TASK DESCRIPTION: Return the records word for word. Pictures do not belong in the copy.

PROVIDED RECORDS Start Marker

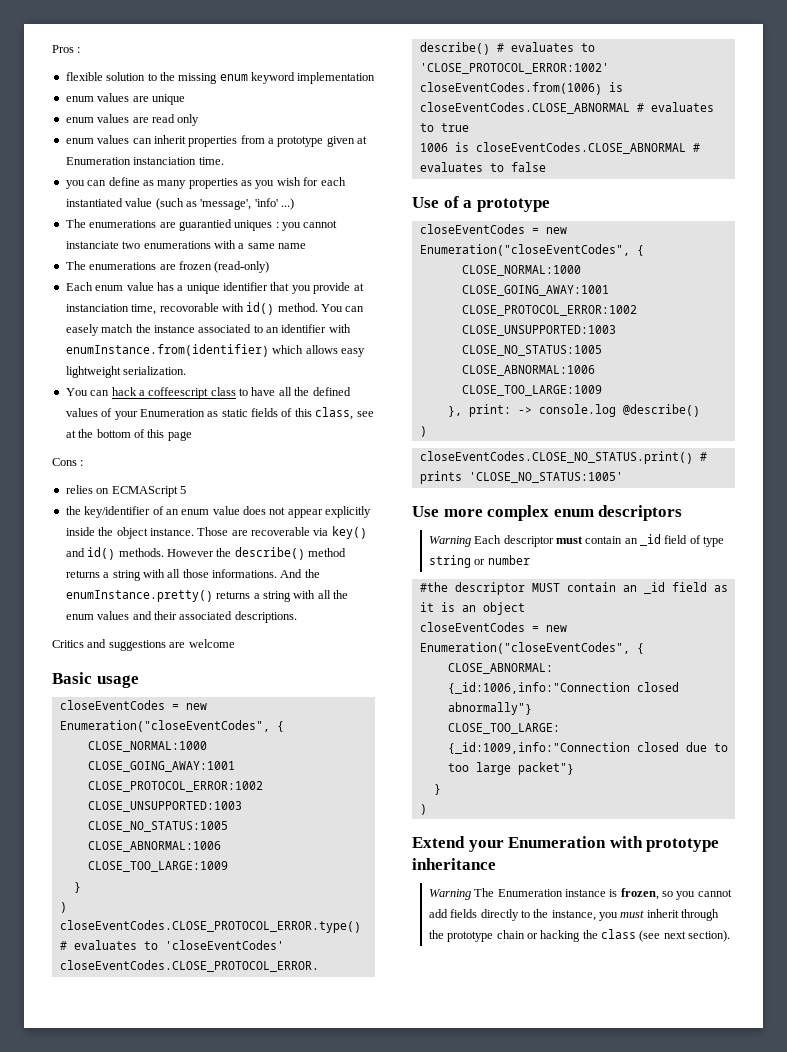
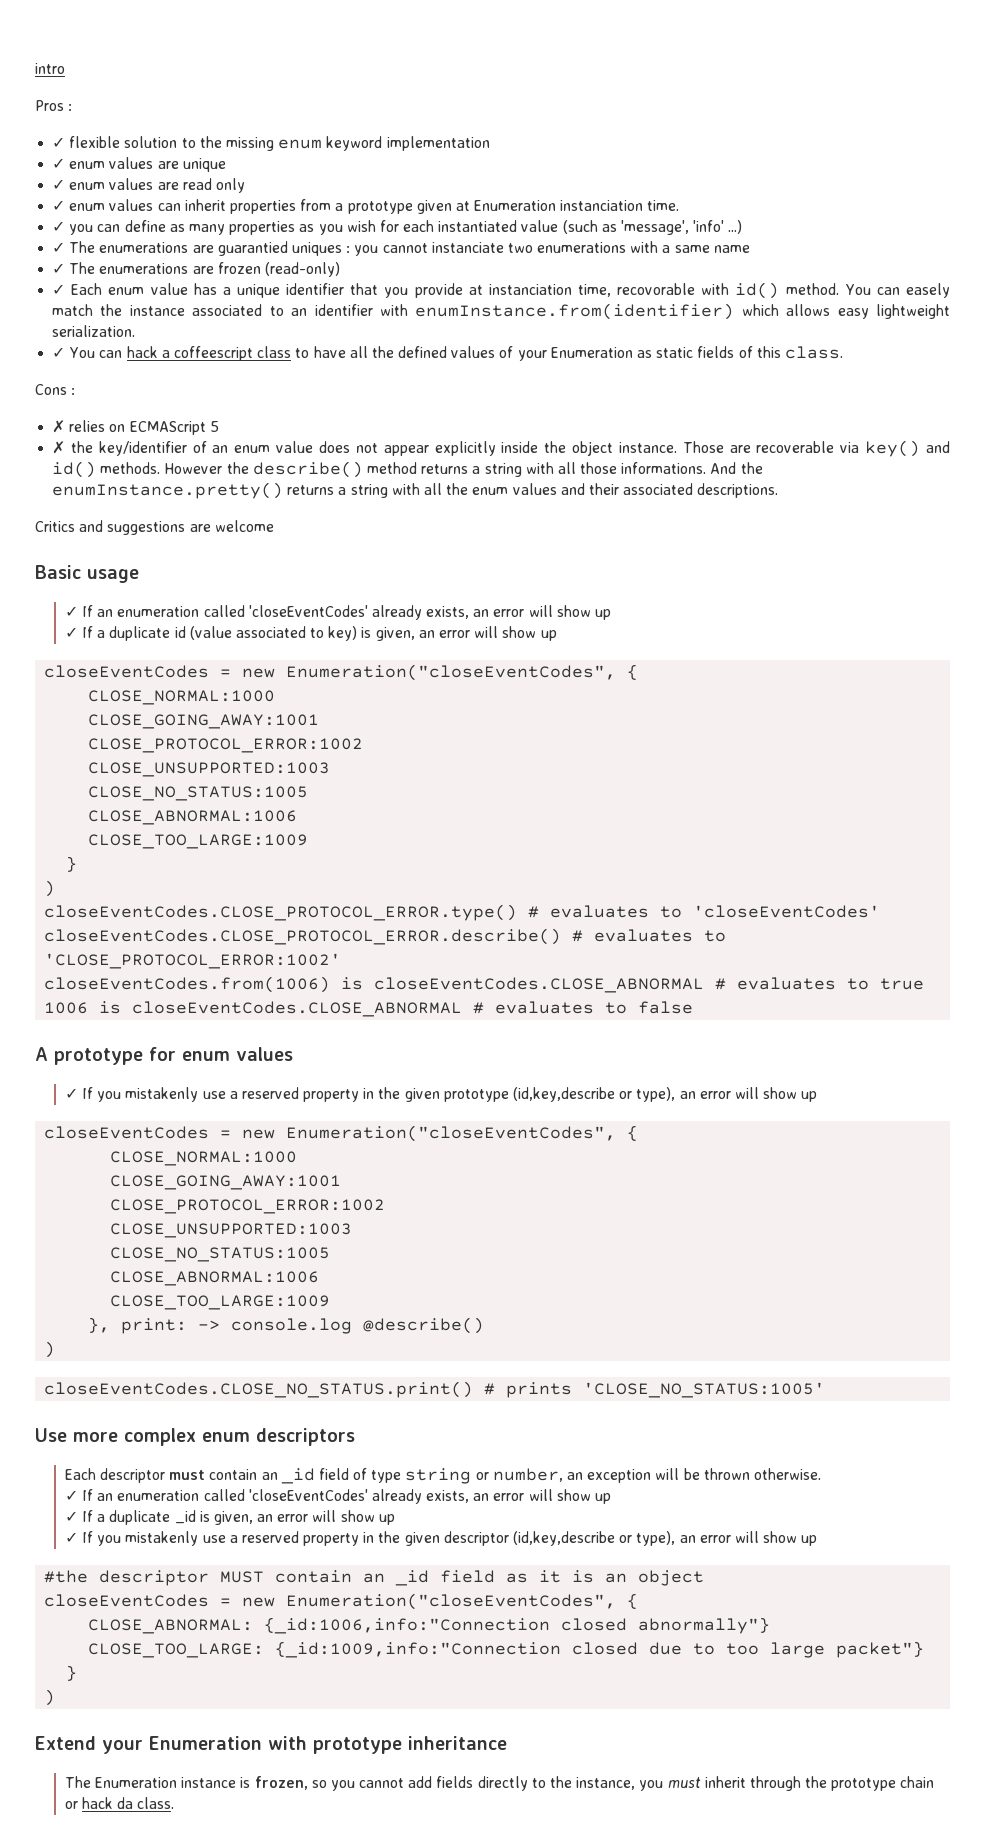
(52, 49) none -> [35,63,65,74] intro //
(81, 50) none -> [52,137,66,148] ✓
(376, 78) none -> [52,158,66,169] ✓
(185, 99) none -> [52,179,66,190] ✓
(200, 120) none -> [52,200,66,211] ✓
(224, 161) none -> [52,221,66,232] ✓
(294, 204) none -> [52,242,66,253] ✓
(306, 246) none -> [52,263,66,274] ✓
(270, 267) none -> [52,284,66,295] ✓
(187, 370) none -> [52,347,66,358] ✓
[315,407,374,420] [65,429,192,441] class, see at the bottom of this page -> [784,346,843,359] class.
(84, 463) none -> [52,420,66,433] ✗
(186, 490) none -> [52,441,66,454] ✗
(139, 681) none -> [64,605,611,620] [64,626,557,641] // ✓ If an enumeration called 'closeEventCodes' already exists, an error will show up // ✓ If a duplicate id (value associated to key) is given, an error will show up
[412,196,550,212] Use of a prototype -> [35,1047,293,1065] [64,1087,818,1102] A prototype for enum values // ✓ If you mistakenly use a reserved property in the given prototype (id,key,describe or type), an error will show up
[428,536,471,547] Warning -> (355, 1437) none
[487,555,530,565] number -> [492,1468,821,1483] [64,1489,611,1504] [64,1510,395,1525] [64,1531,818,1546] number, an exception will be thrown otherwise. // ✓ If an enumeration called 'closeEventCodes' already exists, an error will show up // ✓ If a duplicate _id is given, an error will show up // ✓ If you mistakenly use a reserved property in the given descriptor (id,key,describe or type), an error will show up
[428,889,471,900] Warning -> (507, 1743) none
[540,929,731,942] hacking the class (see next section). -> [81,1797,175,1809] hack da class.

PROVIDED RECORDS End Marker

EXPECTED OUTPUT:
(52, 49) none -> [35,63,65,74] intro //
(81, 50) none -> [52,137,66,148] ✓
(376, 78) none -> [52,158,66,169] ✓
(185, 99) none -> [52,179,66,190] ✓
(200, 120) none -> [52,200,66,211] ✓
(224, 161) none -> [52,221,66,232] ✓
(294, 204) none -> [52,242,66,253] ✓
(306, 246) none -> [52,263,66,274] ✓
(270, 267) none -> [52,284,66,295] ✓
(187, 370) none -> [52,347,66,358] ✓
[315,407,374,420] [65,429,192,441] class, see at the bottom of this page -> [784,346,843,359] class.
(84, 463) none -> [52,420,66,433] ✗
(186, 490) none -> [52,441,66,454] ✗
(139, 681) none -> [64,605,611,620] [64,626,557,641] // ✓ If an enumeration called 'closeEventCodes' already exists, an error will show up // ✓ If a duplicate id (value associated to key) is given, an error will show up
[412,196,550,212] Use of a prototype -> [35,1047,293,1065] [64,1087,818,1102] A prototype for enum values // ✓ If you mistakenly use a reserved property in the given prototype (id,key,describe or type), an error will show up
[428,536,471,547] Warning -> (355, 1437) none
[487,555,530,565] number -> [492,1468,821,1483] [64,1489,611,1504] [64,1510,395,1525] [64,1531,818,1546] number, an exception will be thrown otherwise. // ✓ If an enumeration called 'closeEventCodes' already exists, an error will show up // ✓ If a duplicate _id is given, an error will show up // ✓ If you mistakenly use a reserved property in the given descriptor (id,key,describe or type), an error will show up
[428,889,471,900] Warning -> (507, 1743) none
[540,929,731,942] hacking the class (see next section). -> [81,1797,175,1809] hack da class.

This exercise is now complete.